▸ What is required
Only those lines in the data below from the line containing "Installation and Usage" through the line containing "- 3. The application", both included, should be restated word for word.
── Given information
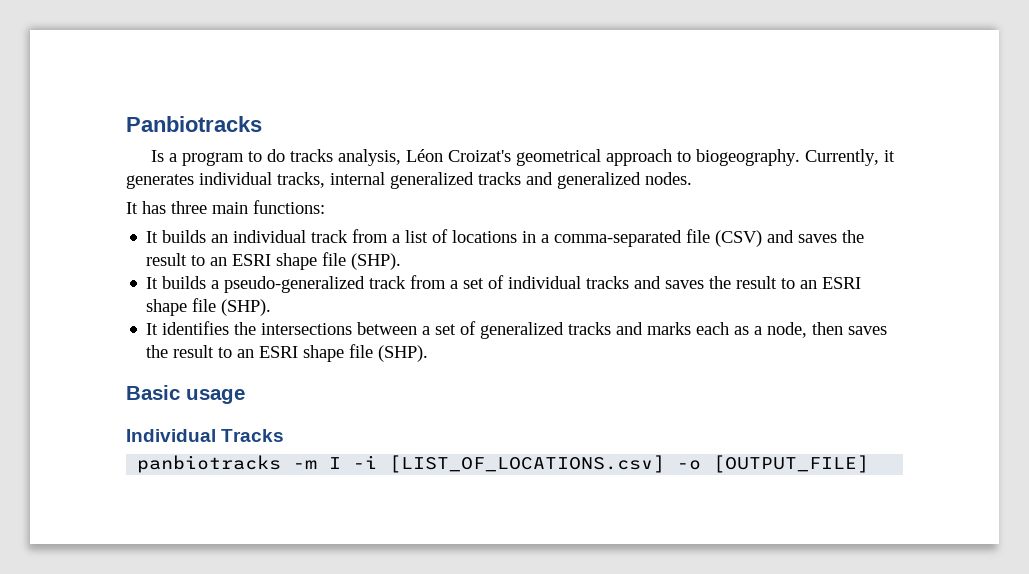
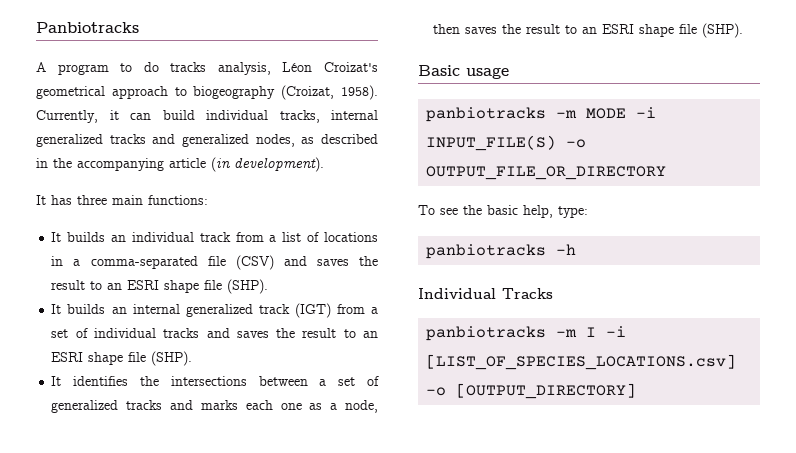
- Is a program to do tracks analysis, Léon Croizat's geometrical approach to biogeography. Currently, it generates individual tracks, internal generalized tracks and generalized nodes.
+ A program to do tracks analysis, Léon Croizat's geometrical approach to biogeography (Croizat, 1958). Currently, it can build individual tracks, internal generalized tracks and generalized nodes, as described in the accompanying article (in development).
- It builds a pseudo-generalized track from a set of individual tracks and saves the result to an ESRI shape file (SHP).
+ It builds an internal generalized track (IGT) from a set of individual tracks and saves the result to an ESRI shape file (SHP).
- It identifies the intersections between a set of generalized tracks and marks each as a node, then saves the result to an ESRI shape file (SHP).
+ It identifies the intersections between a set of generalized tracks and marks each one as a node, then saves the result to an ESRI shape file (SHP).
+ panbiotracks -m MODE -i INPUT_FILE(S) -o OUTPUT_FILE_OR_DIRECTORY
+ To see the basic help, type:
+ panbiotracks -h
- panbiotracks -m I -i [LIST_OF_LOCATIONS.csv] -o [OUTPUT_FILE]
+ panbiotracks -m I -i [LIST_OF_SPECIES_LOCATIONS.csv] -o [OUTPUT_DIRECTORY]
────
── Given information
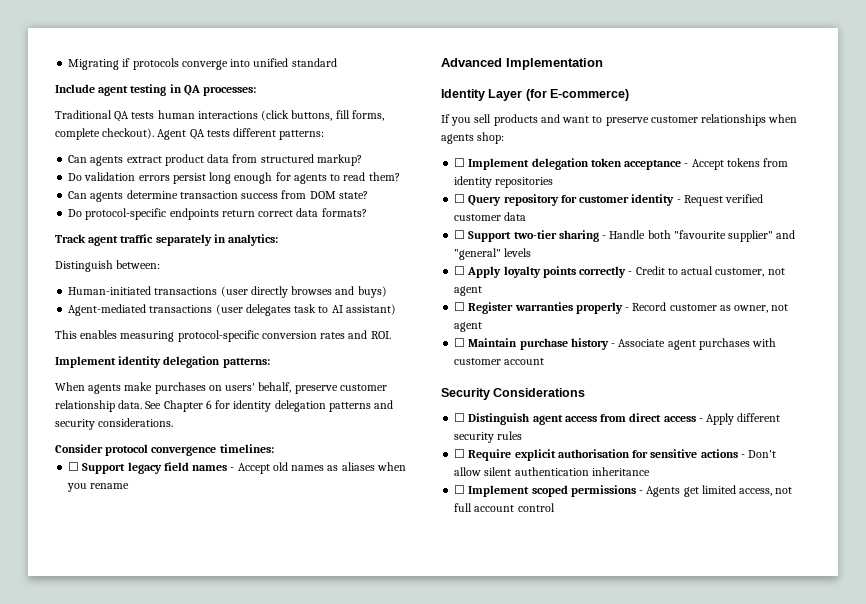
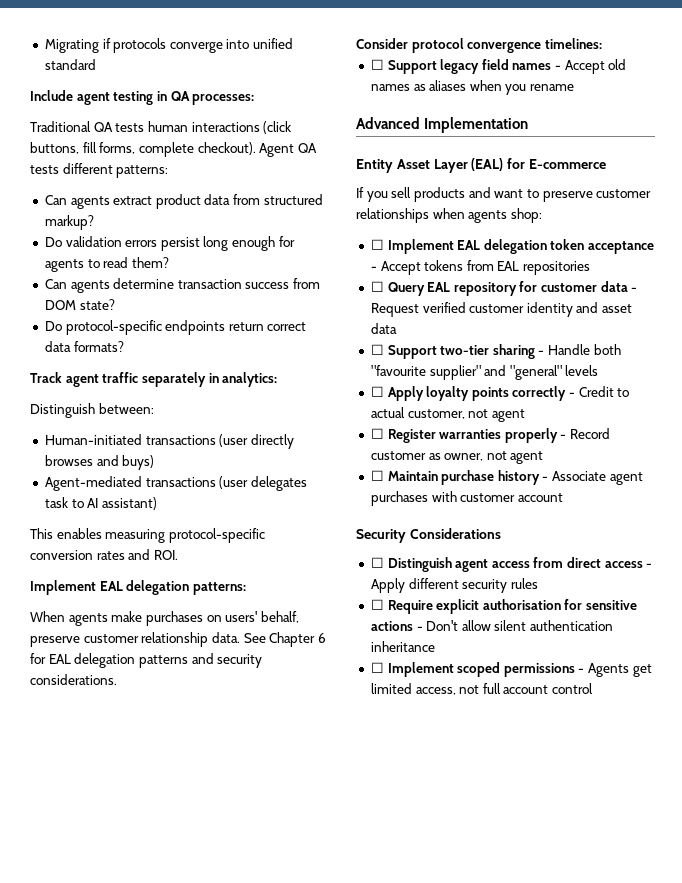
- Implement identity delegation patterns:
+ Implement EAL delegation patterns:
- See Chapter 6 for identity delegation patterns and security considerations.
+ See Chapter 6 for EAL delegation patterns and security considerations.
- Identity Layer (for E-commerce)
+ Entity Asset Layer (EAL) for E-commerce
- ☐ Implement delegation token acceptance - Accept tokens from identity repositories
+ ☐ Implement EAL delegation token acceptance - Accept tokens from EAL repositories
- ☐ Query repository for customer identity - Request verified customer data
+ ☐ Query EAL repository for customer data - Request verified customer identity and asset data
────
── Given information
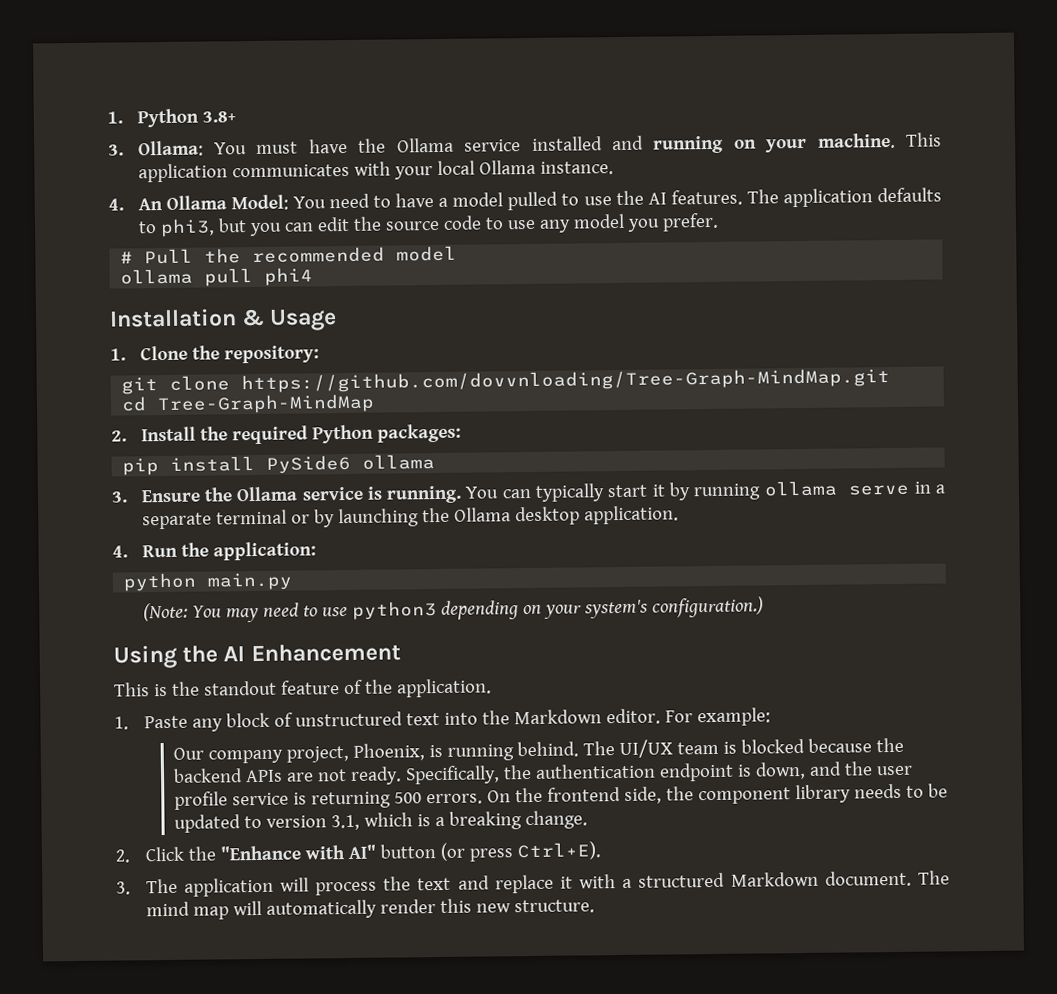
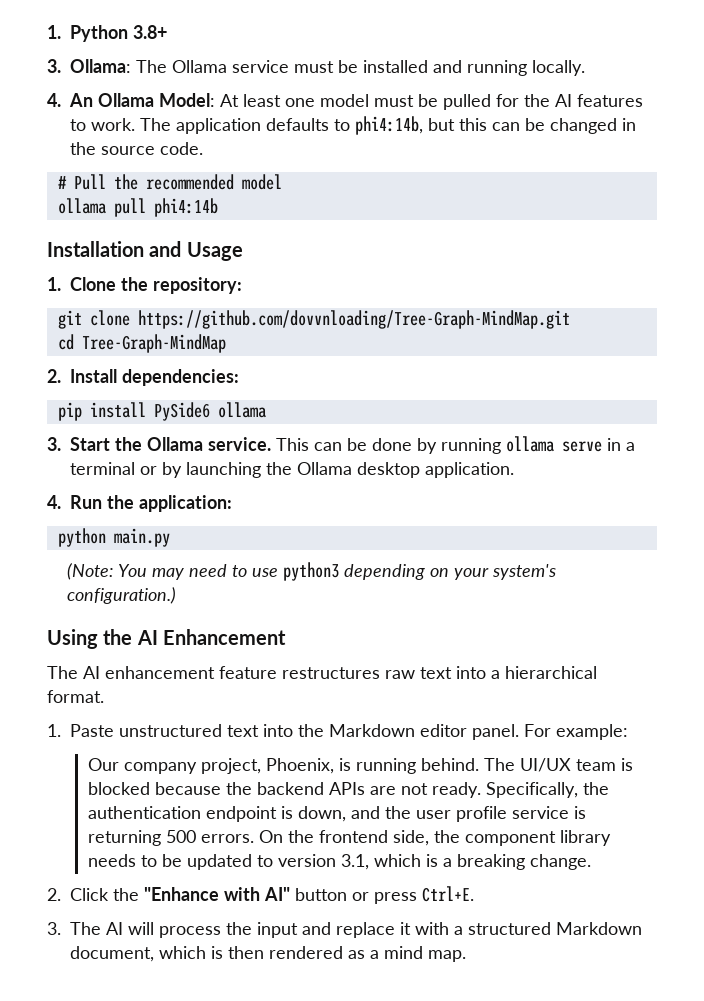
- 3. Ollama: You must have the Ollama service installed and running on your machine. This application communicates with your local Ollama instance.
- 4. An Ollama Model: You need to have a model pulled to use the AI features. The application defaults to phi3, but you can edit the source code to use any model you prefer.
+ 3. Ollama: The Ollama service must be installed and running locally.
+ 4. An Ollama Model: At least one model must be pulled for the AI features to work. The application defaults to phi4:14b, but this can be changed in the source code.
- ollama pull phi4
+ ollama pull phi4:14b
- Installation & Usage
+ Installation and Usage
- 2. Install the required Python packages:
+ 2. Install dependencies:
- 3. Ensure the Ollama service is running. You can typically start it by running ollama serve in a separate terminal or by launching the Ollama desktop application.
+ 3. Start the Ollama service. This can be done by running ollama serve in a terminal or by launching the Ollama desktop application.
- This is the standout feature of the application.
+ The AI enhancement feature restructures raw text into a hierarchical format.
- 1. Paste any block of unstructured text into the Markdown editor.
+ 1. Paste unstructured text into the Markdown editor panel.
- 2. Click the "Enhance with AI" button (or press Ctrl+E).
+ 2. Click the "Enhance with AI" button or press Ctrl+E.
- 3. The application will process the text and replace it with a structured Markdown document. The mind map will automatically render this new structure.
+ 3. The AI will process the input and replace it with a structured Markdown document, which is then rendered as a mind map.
────
▸ Answer space
+ Installation and Usage
- 2. Install the required Python packages:
+ 2. Install dependencies:
- 3. Ensure the Ollama service is running. You can typically start it by running ollama serve in a separate terminal or by launching the Ollama desktop application.
+ 3. Start the Ollama service. This can be done by running ollama serve in a terminal or by launching the Ollama desktop application.
- This is the standout feature of the application.
+ The AI enhancement feature restructures raw text into a hierarchical format.
- 1. Paste any block of unstructured text into the Markdown editor.
+ 1. Paste unstructured text into the Markdown editor panel.
- 2. Click the "Enhance with AI" button (or press Ctrl+E).
+ 2. Click the "Enhance with AI" button or press Ctrl+E.
- 3. The application will process the text and replace it with a structured Markdown document. The mind map will automatically render this new structure.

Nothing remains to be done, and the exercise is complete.